Non da meno si sta rivelando Facebook, lo stesso Zuckerberg ha infatti dichiarato che la piattaforma si sta muovendo nell’ottica di bloccare la diffusione di notizie false.

Il nodo che si apre è tutt’altro che esiguo: l’etica e la morale passano attraverso le società dei Big Data. Mediante la preferenza espressa da umani (in qualità di rater), algoritmi di Intelligenza Artificiale studieranno il prodotto dell’analisi umana e dalle interazioni sviluppate dai vari users per migliorarsi auto-apprendendo al fine di offrire una “migliore” esperienza utente, subordinando il processo alla necessità di mantenere un livello di gradimento della piattaforma elevato da parte di chi la utilizza. Questo processo rimane opaco agli utenti. Non vi è nessun controllo sul giudizio che i raters danno dei contenuti, eppure come tutti gli esseri umani avranno una soggettività che ne determina scelte e pregiudizi. Allo stesso modo, non vi è controllo nemmeno sull’azione dell’AI: da un lato il suo meccanismo è oscuro alla quasi totalità degli utenti di Facebook, dall’altro questo algoritmo impara dai raters umani acquisendone anche i pregiudizi.
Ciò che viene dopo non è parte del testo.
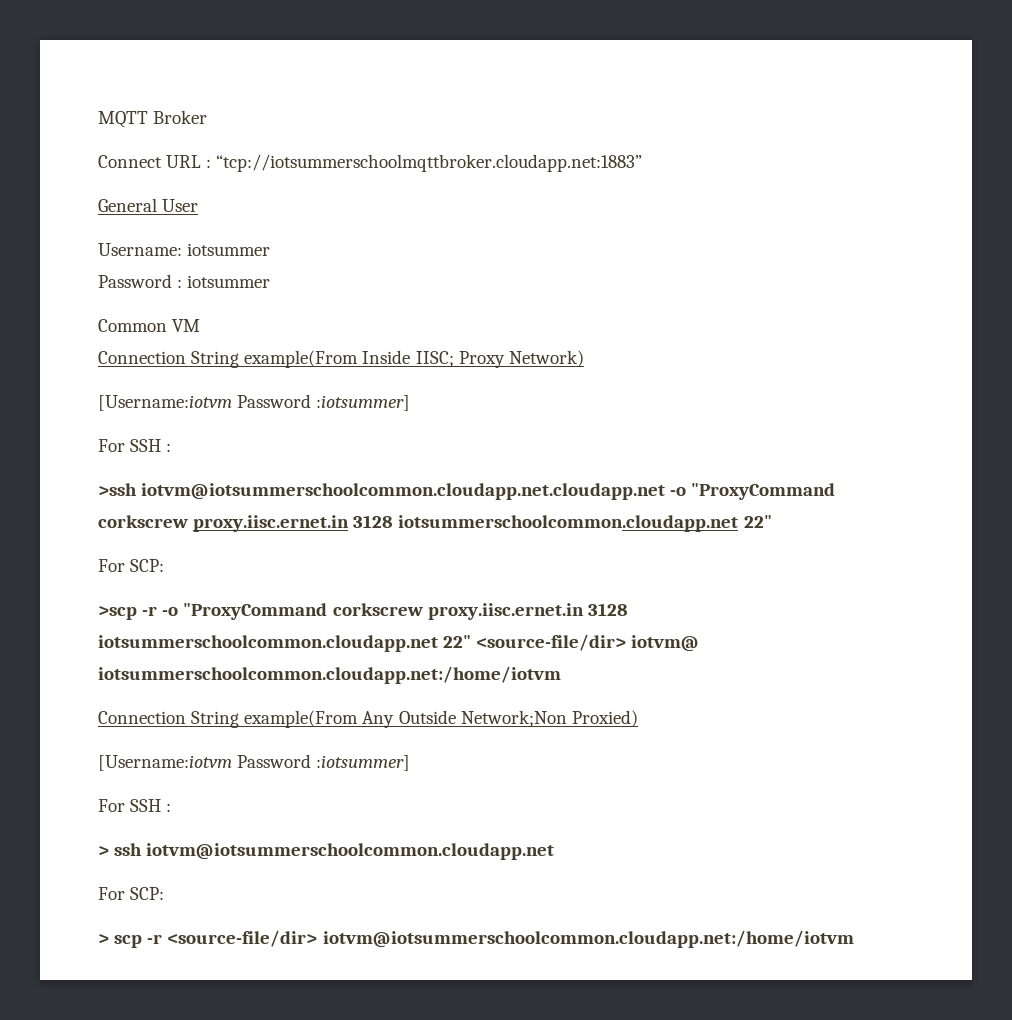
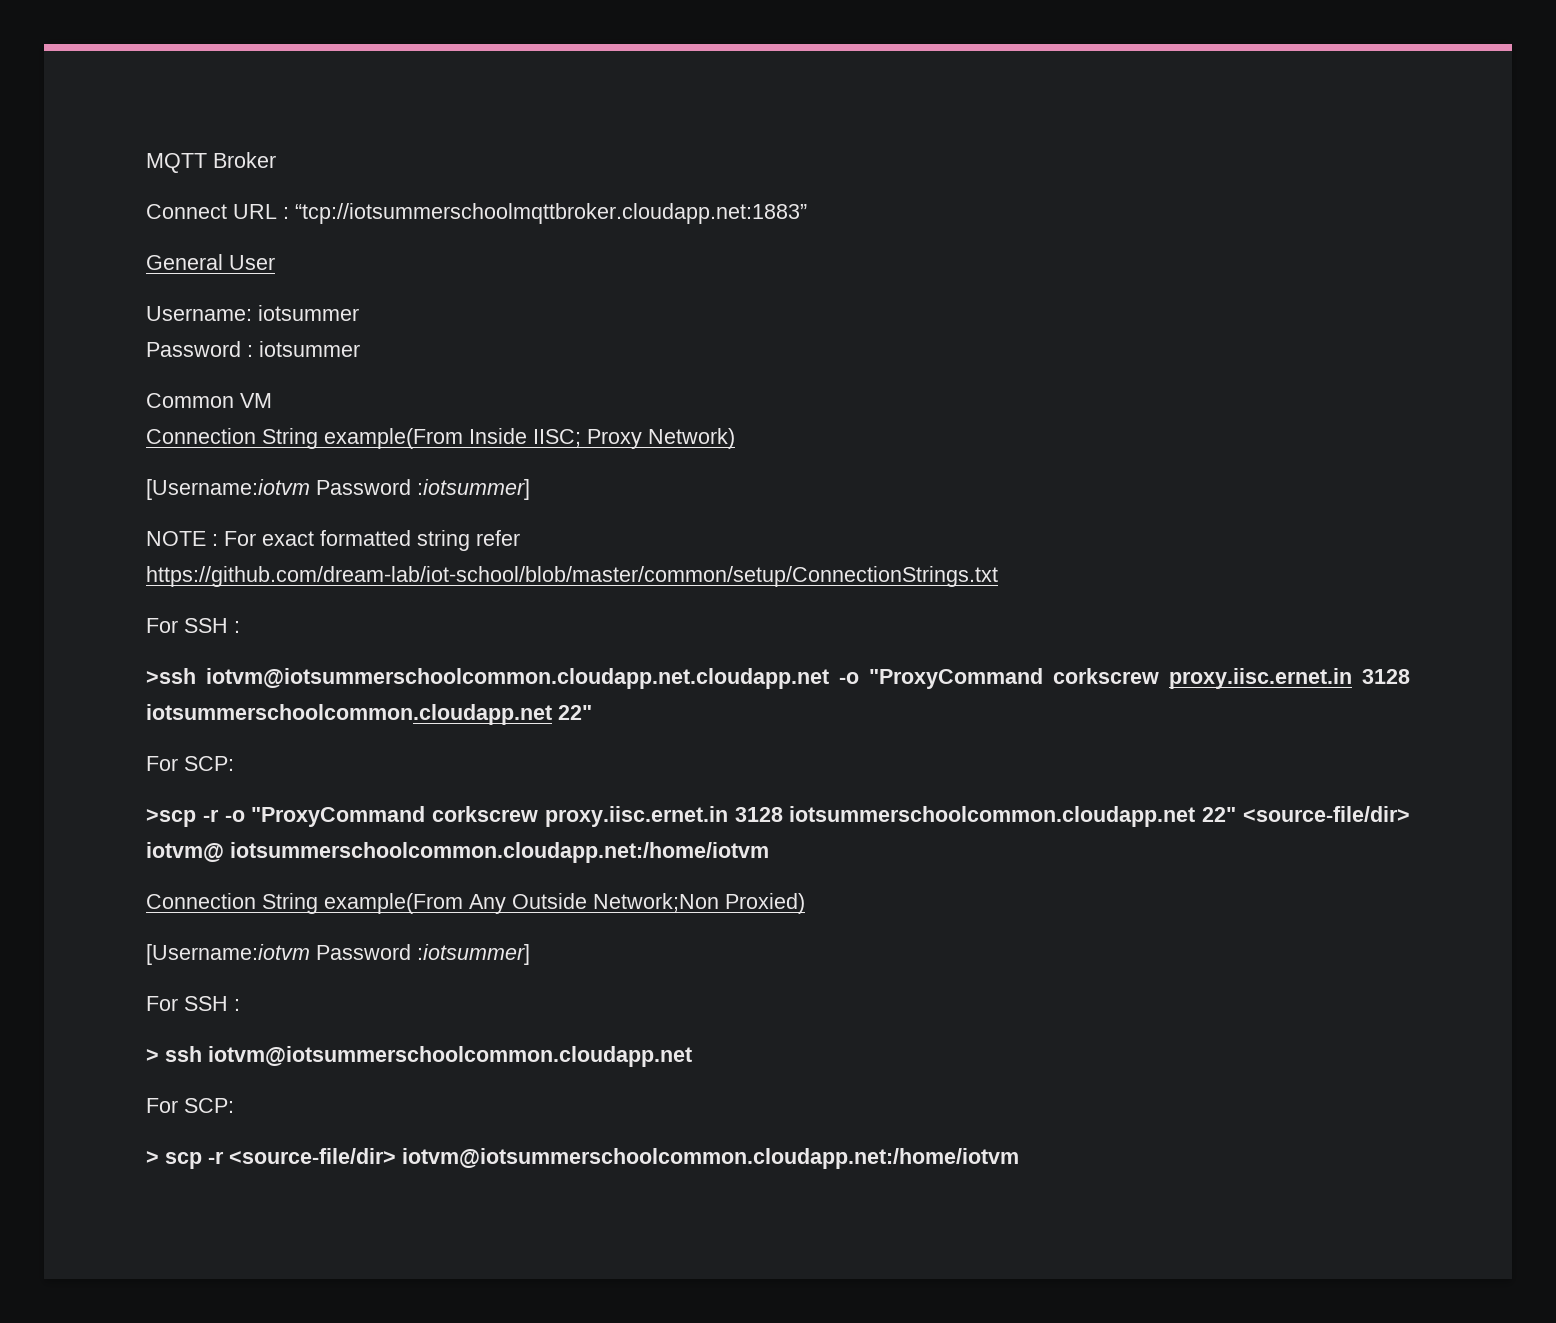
+ NOTE : For exact formatted string refer
+ https://github.com/dream-lab/iot-school/blob/master/common/setup/ConnectionStrings.txt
Difficile immaginare quali conseguenze potrà avere tutto ciò sul controllo delle informazioni visto che il social network blu è uno dei canali principali tramite cui si diffondono. Sicuramente lascia inquietanti ombre il fatto che ad avere un così grosso potere siano un manipolo di tecnici di un’azienda privata e le sue tecnologie coperte da segreti industriali.